WHAT YOU NEED TO DO:
Give back only the lines in the records below from the one with "[296,442,743,459] server:build:dev and" to the one with "[323,537,769,554] server:build:dev and", both inclusive, word for word.

TASK INPUT below:

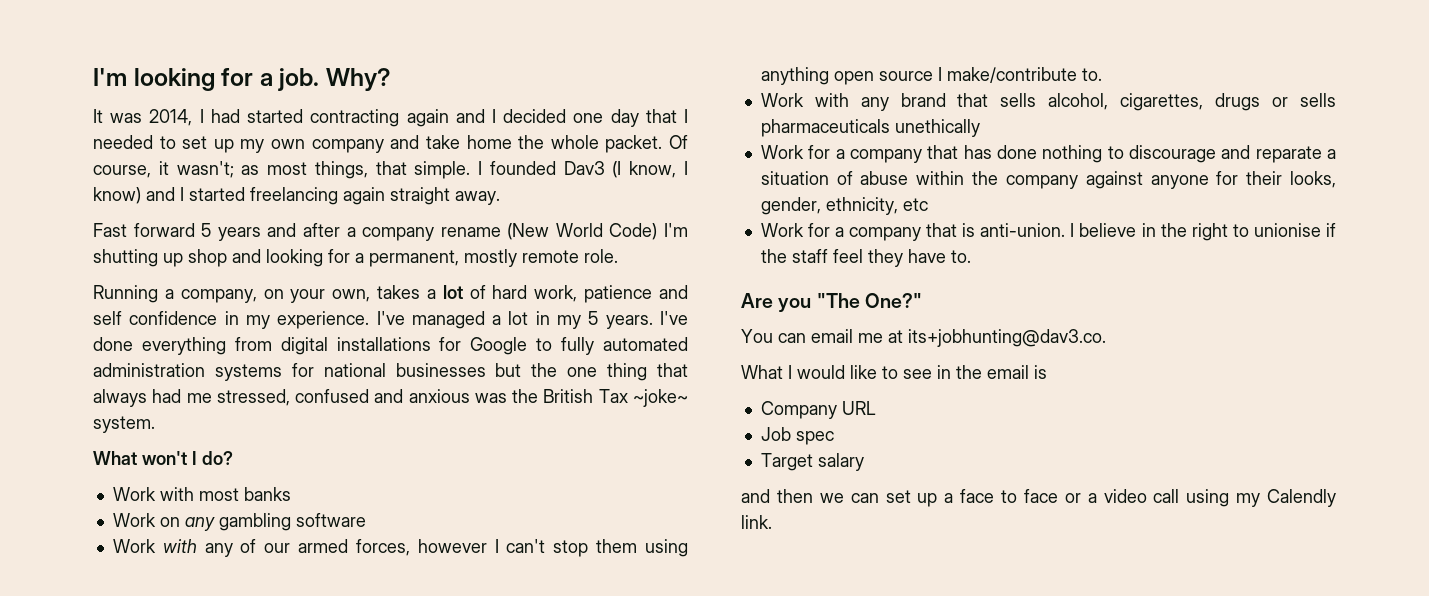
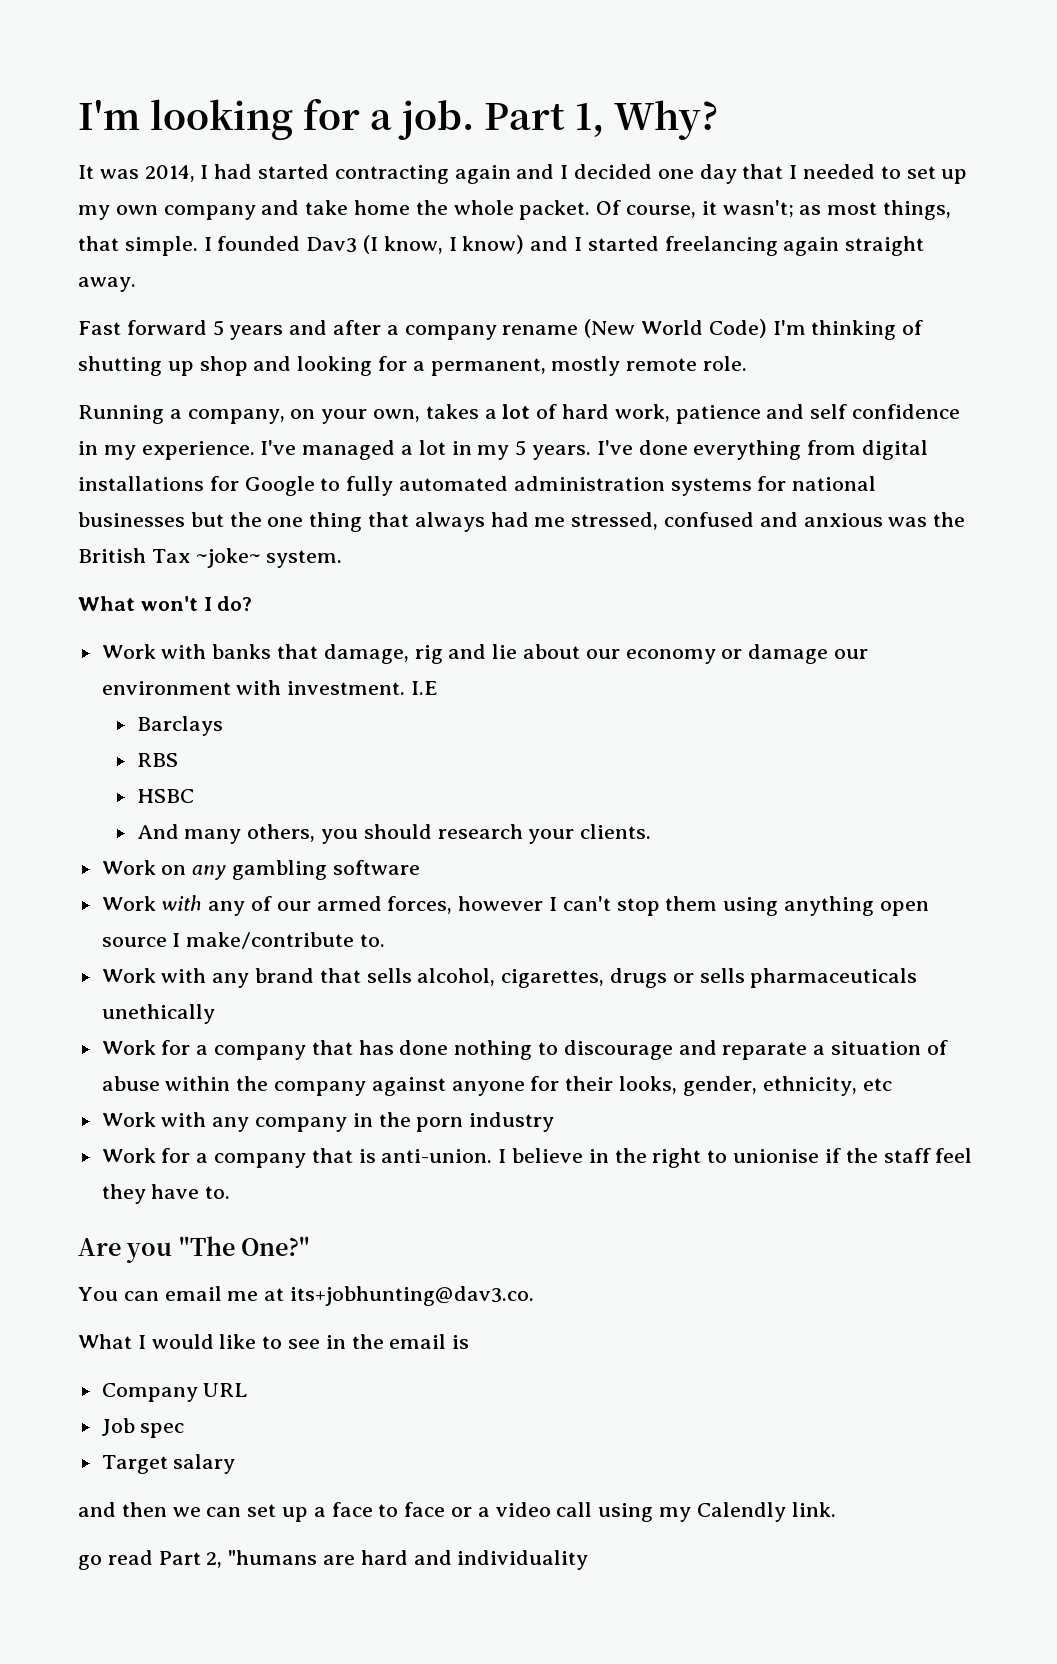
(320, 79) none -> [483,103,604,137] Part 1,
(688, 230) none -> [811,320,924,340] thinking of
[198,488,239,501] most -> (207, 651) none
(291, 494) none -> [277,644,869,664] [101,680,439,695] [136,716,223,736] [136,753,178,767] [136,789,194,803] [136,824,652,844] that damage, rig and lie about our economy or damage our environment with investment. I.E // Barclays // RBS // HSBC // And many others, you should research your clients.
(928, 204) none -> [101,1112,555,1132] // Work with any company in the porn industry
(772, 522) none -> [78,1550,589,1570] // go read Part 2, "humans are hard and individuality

End of TASK INPUT.
TASK INPUT below:

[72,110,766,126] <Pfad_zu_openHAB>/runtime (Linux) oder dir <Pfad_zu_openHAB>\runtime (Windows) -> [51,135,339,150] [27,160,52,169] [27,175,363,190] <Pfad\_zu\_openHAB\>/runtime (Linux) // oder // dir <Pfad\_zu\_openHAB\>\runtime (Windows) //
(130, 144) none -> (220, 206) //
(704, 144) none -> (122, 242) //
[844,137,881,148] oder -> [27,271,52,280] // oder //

End of TASK INPUT.
TASK INPUT below:

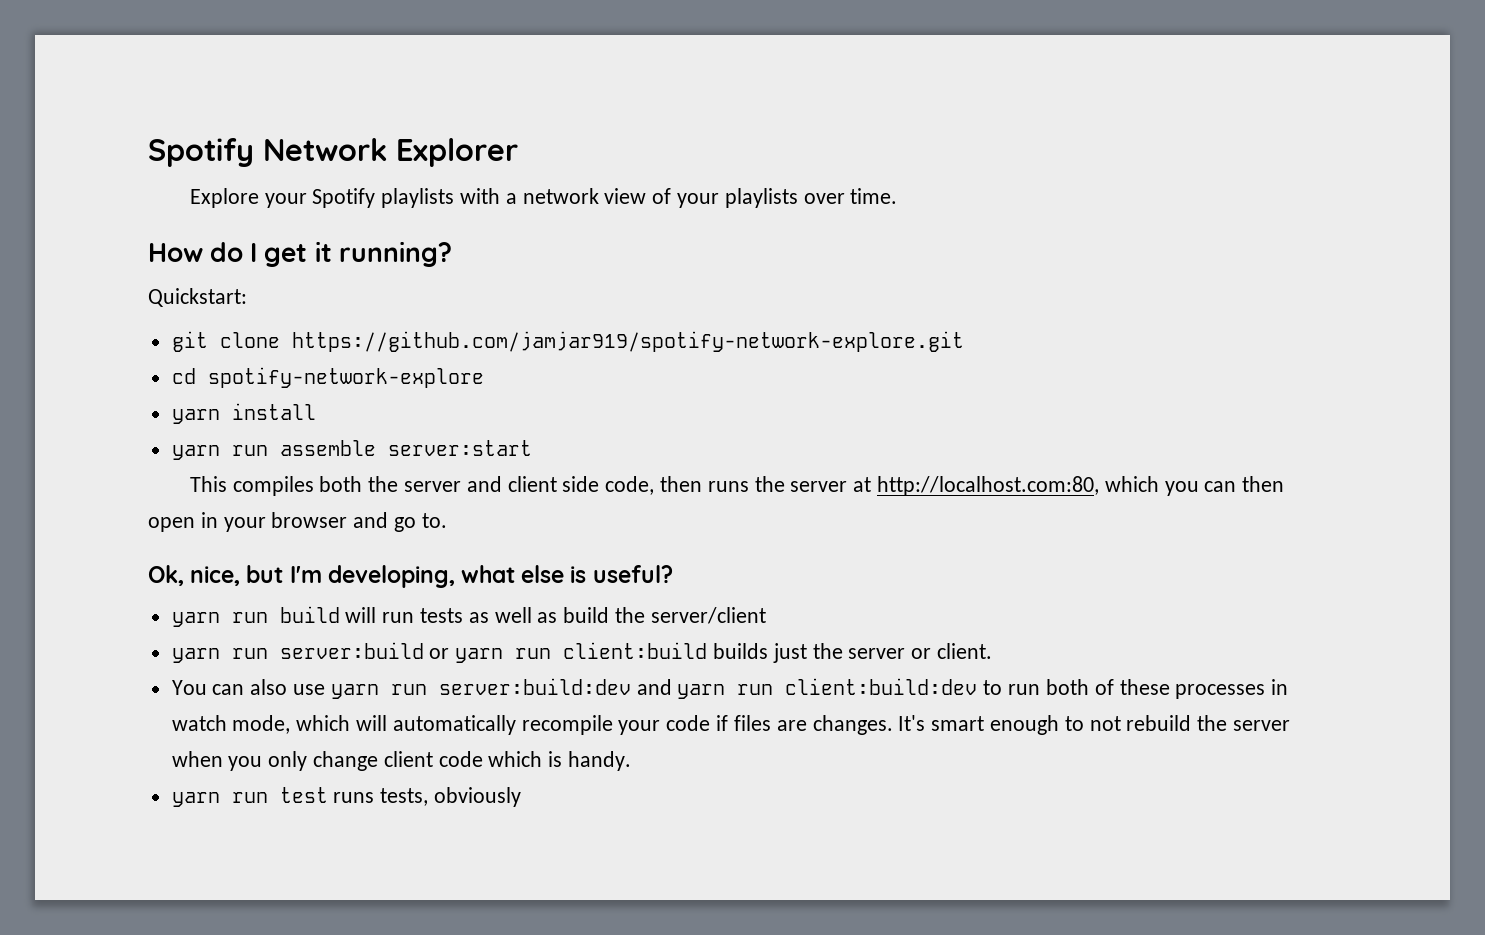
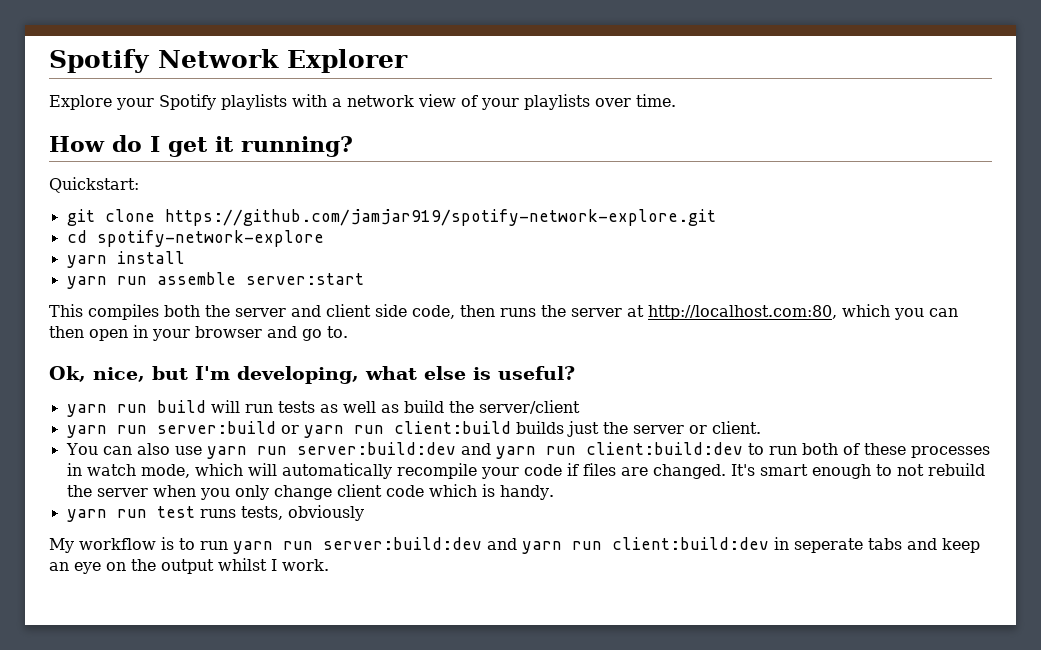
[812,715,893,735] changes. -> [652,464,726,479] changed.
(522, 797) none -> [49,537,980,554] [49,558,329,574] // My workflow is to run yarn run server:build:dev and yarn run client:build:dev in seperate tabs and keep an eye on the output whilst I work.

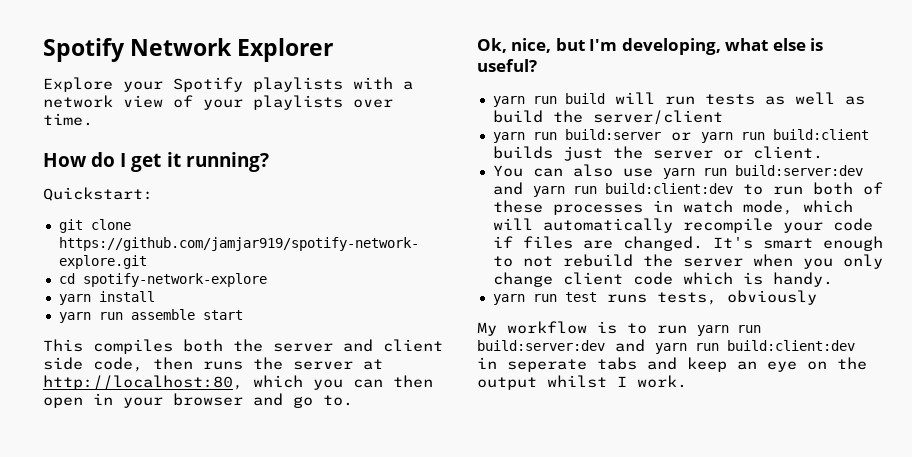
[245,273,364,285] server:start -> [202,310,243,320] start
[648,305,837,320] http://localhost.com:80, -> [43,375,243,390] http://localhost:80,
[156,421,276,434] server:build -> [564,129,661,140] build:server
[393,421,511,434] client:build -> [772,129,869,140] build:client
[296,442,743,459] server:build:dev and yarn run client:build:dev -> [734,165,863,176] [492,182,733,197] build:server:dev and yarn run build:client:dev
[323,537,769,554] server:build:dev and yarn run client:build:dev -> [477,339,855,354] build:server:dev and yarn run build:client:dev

End of TASK INPUT.

RESPONSE AREA:
[296,442,743,459] server:build:dev and yarn run client:build:dev -> [734,165,863,176] [492,182,733,197] build:server:dev and yarn run build:client:dev
[323,537,769,554] server:build:dev and yarn run client:build:dev -> [477,339,855,354] build:server:dev and yarn run build:client:dev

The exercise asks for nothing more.